**Task objective**: Determine how many lines of the data include the word "addons", and write only that number.

[Before-and-after change data]
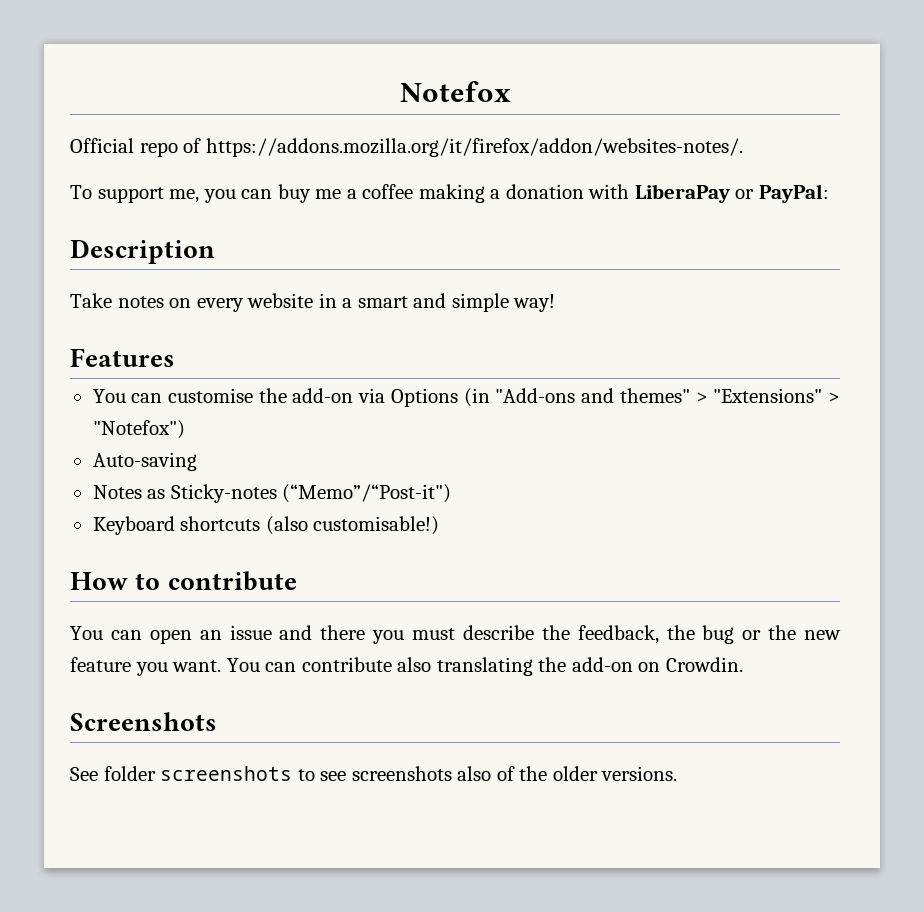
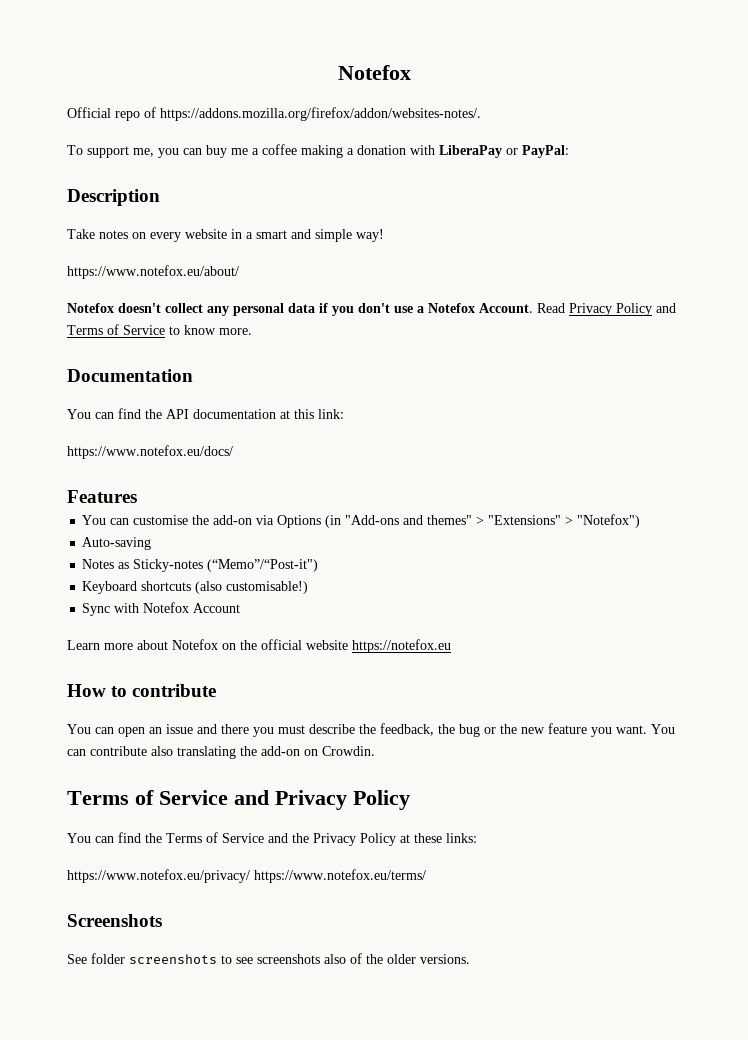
- Official repo of https://addons.mozilla.org/it/firefox/addon/websites-notes/.
+ Official repo of https://addons.mozilla.org/firefox/addon/websites-notes/.
+ https://www.notefox.eu/about/
+ Notefox doesn't collect any personal data if you don't use a Notefox Account. Read Privacy Policy and Terms of Service to know more.
+ Documentation
+ You can find the API documentation at this link:
+ https://www.notefox.eu/docs/
+ Sync with Notefox Account
+ Learn more about Notefox on the official website https://notefox.eu
+ Terms of Service and Privacy Policy
+ You can find the Terms of Service and the Privacy Policy at these links:
+ https://www.notefox.eu/privacy/ https://www.notefox.eu/terms/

**Written answer**: 2